Christopher Hokanson, a senior material management analyst for Kinder Morgan, sent invitations to potential customers for bids to purchase used pipe from Kinder Morgan.  Joe Briers, who serves as president of Southwest Pipe, received an invitation and submitted a bid on January 10, 2007.  Southwest Pipe’s bid stated that it was “based upon good round straight pipe cut at or near the welds.”  Hokanson notified Southwest Pipe that it was the highest bidder and faxed Kinder Morgan’s standard bill of sale contract to Southwest Pipe.  The contract stated that Southwest Pipe agreed to purchase the pipe for $239,698.50.  The contract also contained an “as is” clause located on the first page stating as follows:

Descriptions of the Property are for the purpose of identification only.  While Seller intends that the descriptions are accurate, SELLER NEITHER REPRESENTS NOR WARRANTS that the Property conforms to the descriptions.  Seller hereby covenants that the Property is free and clear of liens and encumbrances, but SELLER MAKES NO REPRESENTATIONS OR WARRANTIES, EXPRESS OR IMPLIED OF ANY KIND, INCLUDING WITHOUT LIMITATION AS TO THE CONDITION OF THE PROPERTY OR ITS FITNESS FOR ANY PURPOSE.  PURCHASER REPRESENTS, WARRANTS AND ACKNOWLEDGES THAT IT HAS INSPECTED THE PROPERTY TO ITS SATISFACTION AND IS BUYING ON AN “AS IS – WHERE IS” BASIS WILL [sic] ALL FAULTS.  GRANTEE FURTHER ACKNOWLEDGES THAT IT HAS NO RECOURSE AGAINST GRANTOR IN THE EVENT OF DISCOVERY OF ANY DEFECTS OF ANY KIND, LATENT OR PATENT.

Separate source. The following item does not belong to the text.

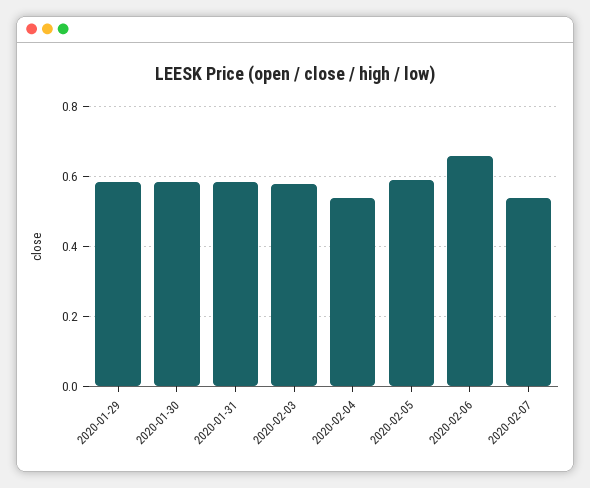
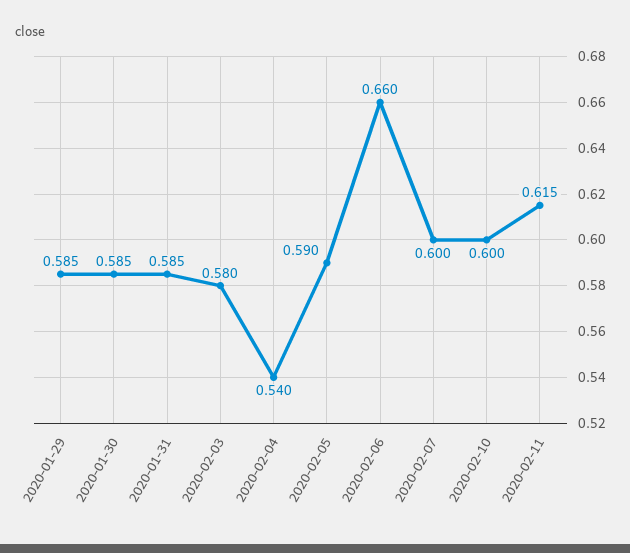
2020-02-07: 0.54 -> 0.6
2020-02-10: none -> 0.6
2020-02-11: none -> 0.615

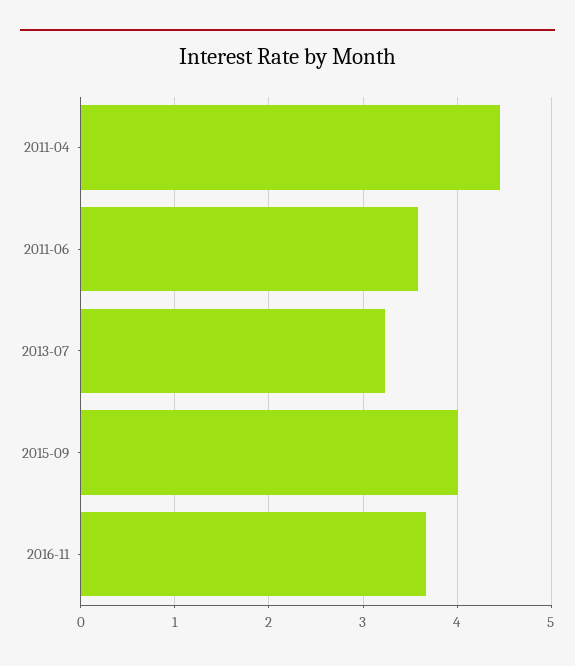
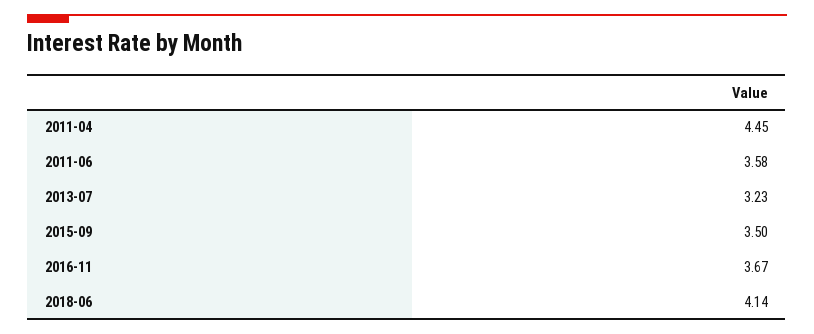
2015-09: 4 -> 3.5
2018-06: none -> 4.14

(emphasis in original).  Briers signed the contract on January 30, 2007, and returned it to Hokanson. 

            On February 21, 2007, Briers contacted Hokanson and asserted that the pipe was “damaged.”  Briers also sent Hokanson an e-mail regarding “contingency pricing” for the “damaged” pipe.  Southwest Pipe later sent Kinder Morgan a check for $53,333 as full payment for the pipe based on a unilateral reduction in the sales price to account for the pipe’s condition.  Kinder Morgan rejected this proposed payment and sued Southwest Pipe on May 15, 2007, alleging causes of action for breach of contract, suit on sworn account, quantum merit, and promissory estoppel.  Southwest Pipe filed its original answer and amended counterclaim alleging causes of action for breach of contract and breach of warranty on July 18, 2008. 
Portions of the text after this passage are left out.